Which may still satisfy young audiences, who have notoriously bad taste in EVERYTHING (sorry, but: velcro, Lunchables, Caillou, Baby Shark, toys with sirens, etc, etc), but it lacks Pixar’s more universal appeal. In fact, it’s so far out of Pixar’s league it would be unfair to compare them had they not brought it on themselves by making a carbon copy of The Incredibles and delivering the 7th or 8th carbon down and not pressing nearly hard enough. If you got that reference, you’re way too old for this movie. But you will get the one throw-away E.T. reference, which is hard to miss because it’s both lazy and obvious. I can’t seem to keep the contempt out of this review even though the film itself is relatively harmless. It just reminds me of the kind of forgettable movie Dreamworks would have put out 12 years ago, the kind that only ever gets played in the back seats of minivans (a local car dealership once had a “promotion” – buy a car, get some dijon mustard. Incredible, I know. Yet true. I never saw the numbers on the avalanche of deals that were made that day or just how enticing that $4 jar of mustard was on the back end of a $20 000 investment that starts depreciating the minute you sign on the dotted line ((did lines used to be dotted, or is that just a really stupid expression?)), but I’m sure the Grey Poupon ((I hope it was Grey Poupon)) was better bait than not one but TWO copies of Megamind. Two because mini vans come standard with not one but two screens that have better picture quality in a moving vehicle than even the movie theatre itself had when I was a kid, and how dare you ask your glazed-eye children to choose between The Lego Movie and The Lego Batman Movie for the 6 minute drive to Nana’s?) (Whew, someone sure woke up on the ranty side of the bed this morning!)
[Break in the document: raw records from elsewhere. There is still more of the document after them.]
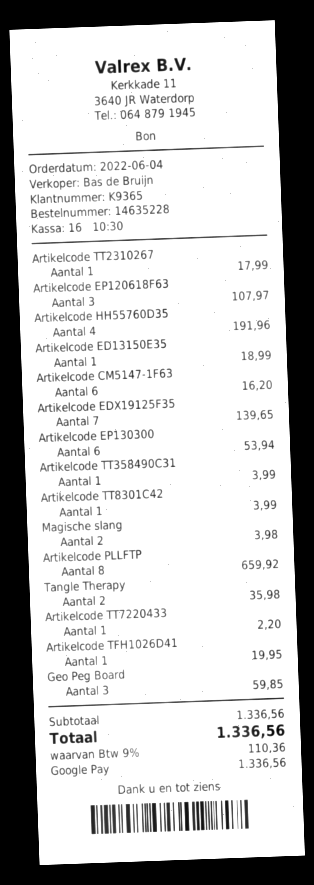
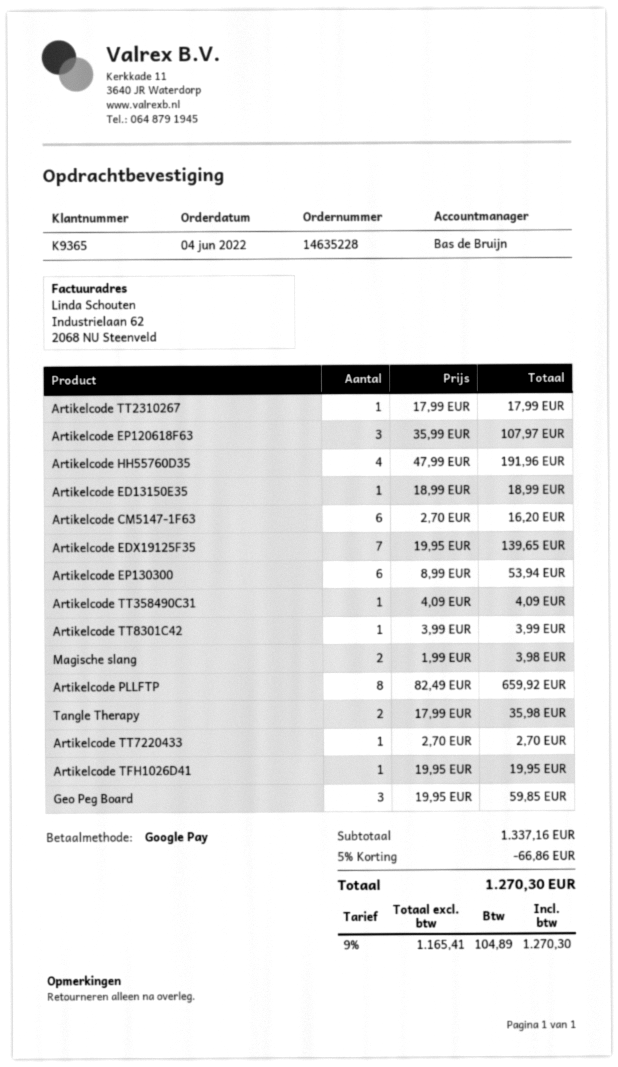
Artikelcode TT358490C31: 1 for 3.99 -> 1 for 4.09
Artikelcode TT7220433: 1 for 2.20 -> 1 for 2.70
subtotal: 1336.56 -> 1337.16
discount: none -> 5% = 66.86
tax: 9% = 110.36 -> 9% = 104.89
total: 1336.56 -> 1270.30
Anyway, what was I saying?

Oh yeah, Fe@rLeSS_.

More like Dickless.

Heh. Cross that off the old bucketlist: end a children’s movie review with a swear. Peace out, motherfuckers!

I Used To Go Here

Kate’s new novel isn’t doing very well. The book tour’s cancelled and as she’s posing between the three enormous baby bellies of her three best friends, she simply holding a book, she’s realizing that maybe her baby was better off aborted.

But then her old professor calls, asking her to do a reading at her alma matter, and maybe things are a bit redeemed? Kate (Gillian Jacobs) returns to her former stomping grounds, 15 years later. Is it a triumphant return? Well, besides the fact that no one’s read the book and professor David (Jemaine Clement) isn’t quite as welcoming as she’d hoped and the B&B lady might be slightly psychotic and she accidentally wore the same blazer to the reading as she’s wearing on the book jacket. Apart from that, sure?

But her feelings of inadequacy and malaise seems to have her untethered, and instead of heading back home to Chicago, she hangs out maybe a little bit longer than she should. She drops by her old frat house and makes friends with the kids she finds there. They were in kindergarden when she herself was in college, but what’s a little age difference? Their problems seem so trivial compared to hers. They are young and full of promise, with their whole lives ahead of them. They haven’t compromised their dreams yet, their hopes haven’t been dulled by the brunt force of survival, they haven’t experienced the steady sucking of one’s soul. But this is a temporary balm at best, a bit of respite maybe, but eventually Kate will need to confront and make peace with reality vs. expectation, surely?

Writer-director Kris Rey has a playful style, but well-observed. I was pleasantly surprised to find Gillian Jacobs not resorting to an insufferable whininess that could have easily made this comedy boorish. Instead we find a lovely little character arc and a tidy if light comedy about a second coming of age.